[INFORMATION SHOWN]
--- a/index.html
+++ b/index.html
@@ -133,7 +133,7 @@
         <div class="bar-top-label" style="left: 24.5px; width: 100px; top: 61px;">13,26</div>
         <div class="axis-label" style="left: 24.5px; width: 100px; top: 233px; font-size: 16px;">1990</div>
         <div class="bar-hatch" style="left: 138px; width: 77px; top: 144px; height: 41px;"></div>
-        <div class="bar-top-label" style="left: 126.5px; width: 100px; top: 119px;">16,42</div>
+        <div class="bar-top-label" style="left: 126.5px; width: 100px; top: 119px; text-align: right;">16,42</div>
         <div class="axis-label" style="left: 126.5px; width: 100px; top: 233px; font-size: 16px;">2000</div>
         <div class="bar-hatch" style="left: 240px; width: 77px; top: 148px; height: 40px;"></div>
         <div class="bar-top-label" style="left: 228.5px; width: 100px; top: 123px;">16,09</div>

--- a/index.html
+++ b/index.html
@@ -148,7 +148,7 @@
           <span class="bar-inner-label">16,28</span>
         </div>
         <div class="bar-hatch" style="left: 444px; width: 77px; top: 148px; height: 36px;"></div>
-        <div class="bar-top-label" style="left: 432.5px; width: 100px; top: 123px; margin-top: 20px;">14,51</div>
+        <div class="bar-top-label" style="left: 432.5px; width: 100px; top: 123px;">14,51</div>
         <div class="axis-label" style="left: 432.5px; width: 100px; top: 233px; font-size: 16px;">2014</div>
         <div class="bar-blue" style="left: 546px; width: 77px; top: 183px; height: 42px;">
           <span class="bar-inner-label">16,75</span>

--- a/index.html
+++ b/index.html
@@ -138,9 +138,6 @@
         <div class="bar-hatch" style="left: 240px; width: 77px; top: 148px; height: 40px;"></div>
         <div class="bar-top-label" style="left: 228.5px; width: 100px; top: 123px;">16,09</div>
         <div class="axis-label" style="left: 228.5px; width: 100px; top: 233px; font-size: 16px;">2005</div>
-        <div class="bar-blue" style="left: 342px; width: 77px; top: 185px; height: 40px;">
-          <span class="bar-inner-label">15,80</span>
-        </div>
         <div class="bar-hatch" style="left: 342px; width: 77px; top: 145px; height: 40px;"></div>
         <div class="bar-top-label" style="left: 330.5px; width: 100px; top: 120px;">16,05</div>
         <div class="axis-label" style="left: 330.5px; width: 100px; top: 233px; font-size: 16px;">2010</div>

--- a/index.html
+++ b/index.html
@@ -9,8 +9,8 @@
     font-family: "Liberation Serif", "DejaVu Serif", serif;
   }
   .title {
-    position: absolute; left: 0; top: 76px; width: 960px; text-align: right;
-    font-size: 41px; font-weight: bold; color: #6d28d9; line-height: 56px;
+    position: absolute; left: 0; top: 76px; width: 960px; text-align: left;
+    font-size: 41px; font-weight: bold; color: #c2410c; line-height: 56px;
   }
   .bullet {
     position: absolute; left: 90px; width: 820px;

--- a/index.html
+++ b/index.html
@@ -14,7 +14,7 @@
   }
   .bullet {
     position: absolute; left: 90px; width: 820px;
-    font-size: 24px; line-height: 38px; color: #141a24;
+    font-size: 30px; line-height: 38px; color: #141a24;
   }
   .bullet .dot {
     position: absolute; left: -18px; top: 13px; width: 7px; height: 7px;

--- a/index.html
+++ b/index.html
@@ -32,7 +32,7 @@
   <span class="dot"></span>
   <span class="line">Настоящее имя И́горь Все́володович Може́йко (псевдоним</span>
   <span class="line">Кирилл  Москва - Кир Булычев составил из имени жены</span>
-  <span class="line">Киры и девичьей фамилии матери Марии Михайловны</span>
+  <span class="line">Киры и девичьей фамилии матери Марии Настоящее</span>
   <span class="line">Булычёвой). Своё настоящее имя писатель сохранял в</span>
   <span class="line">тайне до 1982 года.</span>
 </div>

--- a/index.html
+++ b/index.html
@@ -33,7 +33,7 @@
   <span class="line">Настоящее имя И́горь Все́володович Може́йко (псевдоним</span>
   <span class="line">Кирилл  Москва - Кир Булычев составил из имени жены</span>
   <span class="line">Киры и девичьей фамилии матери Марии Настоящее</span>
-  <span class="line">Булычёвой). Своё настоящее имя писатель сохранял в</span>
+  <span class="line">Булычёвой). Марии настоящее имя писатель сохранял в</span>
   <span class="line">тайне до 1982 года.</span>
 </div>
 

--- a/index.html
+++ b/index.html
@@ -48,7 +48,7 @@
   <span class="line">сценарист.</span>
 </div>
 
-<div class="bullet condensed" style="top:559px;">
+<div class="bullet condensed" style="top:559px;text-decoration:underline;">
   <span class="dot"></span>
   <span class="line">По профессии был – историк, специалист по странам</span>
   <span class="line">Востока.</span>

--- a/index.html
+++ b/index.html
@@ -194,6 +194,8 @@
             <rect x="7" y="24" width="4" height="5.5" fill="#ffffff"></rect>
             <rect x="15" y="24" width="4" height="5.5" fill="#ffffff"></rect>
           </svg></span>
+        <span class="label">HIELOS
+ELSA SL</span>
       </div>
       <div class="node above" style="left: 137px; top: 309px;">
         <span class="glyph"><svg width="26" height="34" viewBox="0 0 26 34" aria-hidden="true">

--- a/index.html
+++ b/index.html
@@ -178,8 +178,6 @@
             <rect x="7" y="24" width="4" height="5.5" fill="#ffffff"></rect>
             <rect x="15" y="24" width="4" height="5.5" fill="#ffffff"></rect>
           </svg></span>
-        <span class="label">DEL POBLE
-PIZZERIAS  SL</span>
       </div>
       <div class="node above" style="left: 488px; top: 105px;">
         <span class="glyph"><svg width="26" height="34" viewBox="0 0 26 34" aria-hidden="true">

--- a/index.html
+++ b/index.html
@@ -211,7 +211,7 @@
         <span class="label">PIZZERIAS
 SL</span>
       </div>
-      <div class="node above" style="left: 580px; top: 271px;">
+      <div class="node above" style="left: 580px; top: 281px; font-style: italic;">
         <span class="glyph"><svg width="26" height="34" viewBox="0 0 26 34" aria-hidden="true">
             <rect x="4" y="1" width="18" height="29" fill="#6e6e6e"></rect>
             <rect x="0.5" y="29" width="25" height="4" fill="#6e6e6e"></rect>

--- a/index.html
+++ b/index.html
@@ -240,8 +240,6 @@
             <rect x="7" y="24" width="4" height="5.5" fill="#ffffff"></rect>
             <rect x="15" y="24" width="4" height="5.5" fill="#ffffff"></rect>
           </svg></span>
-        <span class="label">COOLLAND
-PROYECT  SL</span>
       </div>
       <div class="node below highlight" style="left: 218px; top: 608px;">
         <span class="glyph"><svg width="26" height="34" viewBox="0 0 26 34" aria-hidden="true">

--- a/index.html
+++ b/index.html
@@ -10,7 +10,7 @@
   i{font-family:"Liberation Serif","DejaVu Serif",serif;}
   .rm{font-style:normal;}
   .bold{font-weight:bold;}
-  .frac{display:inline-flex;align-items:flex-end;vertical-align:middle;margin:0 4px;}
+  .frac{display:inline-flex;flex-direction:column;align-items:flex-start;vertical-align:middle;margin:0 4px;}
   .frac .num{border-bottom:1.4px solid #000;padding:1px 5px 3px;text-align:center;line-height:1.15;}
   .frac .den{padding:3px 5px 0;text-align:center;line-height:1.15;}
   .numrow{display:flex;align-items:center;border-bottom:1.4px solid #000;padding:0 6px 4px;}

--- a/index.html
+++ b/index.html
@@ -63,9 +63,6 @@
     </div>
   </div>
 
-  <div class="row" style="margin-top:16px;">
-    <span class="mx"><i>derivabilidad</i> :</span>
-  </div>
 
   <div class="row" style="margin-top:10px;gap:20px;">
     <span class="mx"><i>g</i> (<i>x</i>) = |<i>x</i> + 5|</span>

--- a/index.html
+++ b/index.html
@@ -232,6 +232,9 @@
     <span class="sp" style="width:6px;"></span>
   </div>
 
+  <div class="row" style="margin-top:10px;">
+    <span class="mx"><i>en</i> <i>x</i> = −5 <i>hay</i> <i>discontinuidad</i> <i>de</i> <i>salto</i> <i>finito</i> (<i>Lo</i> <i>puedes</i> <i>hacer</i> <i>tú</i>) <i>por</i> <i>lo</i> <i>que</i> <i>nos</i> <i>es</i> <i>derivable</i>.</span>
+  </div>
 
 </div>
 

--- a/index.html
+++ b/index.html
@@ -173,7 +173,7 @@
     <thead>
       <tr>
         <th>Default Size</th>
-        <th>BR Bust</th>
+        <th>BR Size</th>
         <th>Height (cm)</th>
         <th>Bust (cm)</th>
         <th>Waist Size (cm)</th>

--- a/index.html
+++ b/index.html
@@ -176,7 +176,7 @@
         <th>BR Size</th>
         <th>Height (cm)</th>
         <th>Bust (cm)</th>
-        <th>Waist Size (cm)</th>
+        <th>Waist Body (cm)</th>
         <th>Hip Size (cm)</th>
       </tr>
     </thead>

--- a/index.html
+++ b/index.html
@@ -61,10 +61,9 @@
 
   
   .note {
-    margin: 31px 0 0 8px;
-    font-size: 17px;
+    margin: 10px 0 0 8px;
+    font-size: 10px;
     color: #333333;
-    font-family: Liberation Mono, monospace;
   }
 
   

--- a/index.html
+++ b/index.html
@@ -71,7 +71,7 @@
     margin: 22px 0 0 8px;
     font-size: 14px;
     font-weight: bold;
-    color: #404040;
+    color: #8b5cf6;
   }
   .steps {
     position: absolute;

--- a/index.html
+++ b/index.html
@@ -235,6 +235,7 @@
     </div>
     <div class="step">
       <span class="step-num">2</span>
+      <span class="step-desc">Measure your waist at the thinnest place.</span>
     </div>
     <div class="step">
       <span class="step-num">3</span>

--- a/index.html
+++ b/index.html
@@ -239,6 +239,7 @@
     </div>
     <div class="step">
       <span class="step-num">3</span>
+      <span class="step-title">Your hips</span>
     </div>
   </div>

[WHAT YOU ARE ASKED TO DO] Up to and including the line with "24.5px; width: 100px; top: 233px;", restate the records above word for word from the very first line.

[SOLUTION]
--- a/index.html
+++ b/index.html
@@ -133,7 +133,7 @@
         <div class="bar-top-label" style="left: 24.5px; width: 100px; top: 61px;">13,26</div>
         <div class="axis-label" style="left: 24.5px; width: 100px; top: 233px; font-size: 16px;">1990</div>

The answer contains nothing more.